Could the whole of the data below be written out verbatim?
+++
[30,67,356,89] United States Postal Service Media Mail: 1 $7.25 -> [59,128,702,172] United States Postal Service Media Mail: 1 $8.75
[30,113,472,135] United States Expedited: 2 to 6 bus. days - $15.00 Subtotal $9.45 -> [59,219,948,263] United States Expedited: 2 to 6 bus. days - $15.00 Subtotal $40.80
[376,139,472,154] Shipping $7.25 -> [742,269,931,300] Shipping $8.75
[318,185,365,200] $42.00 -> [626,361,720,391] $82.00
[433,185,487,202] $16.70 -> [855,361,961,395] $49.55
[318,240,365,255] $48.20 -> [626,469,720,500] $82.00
+++
» Expected answer:
[30,67,356,89] United States Postal Service Media Mail: 1 $7.25 -> [59,128,702,172] United States Postal Service Media Mail: 1 $8.75
[30,113,472,135] United States Expedited: 2 to 6 bus. days - $15.00 Subtotal $9.45 -> [59,219,948,263] United States Expedited: 2 to 6 bus. days - $15.00 Subtotal $40.80
[376,139,472,154] Shipping $7.25 -> [742,269,931,300] Shipping $8.75
[318,185,365,200] $42.00 -> [626,361,720,391] $82.00
[433,185,487,202] $16.70 -> [855,361,961,395] $49.55
[318,240,365,255] $48.20 -> [626,469,720,500] $82.00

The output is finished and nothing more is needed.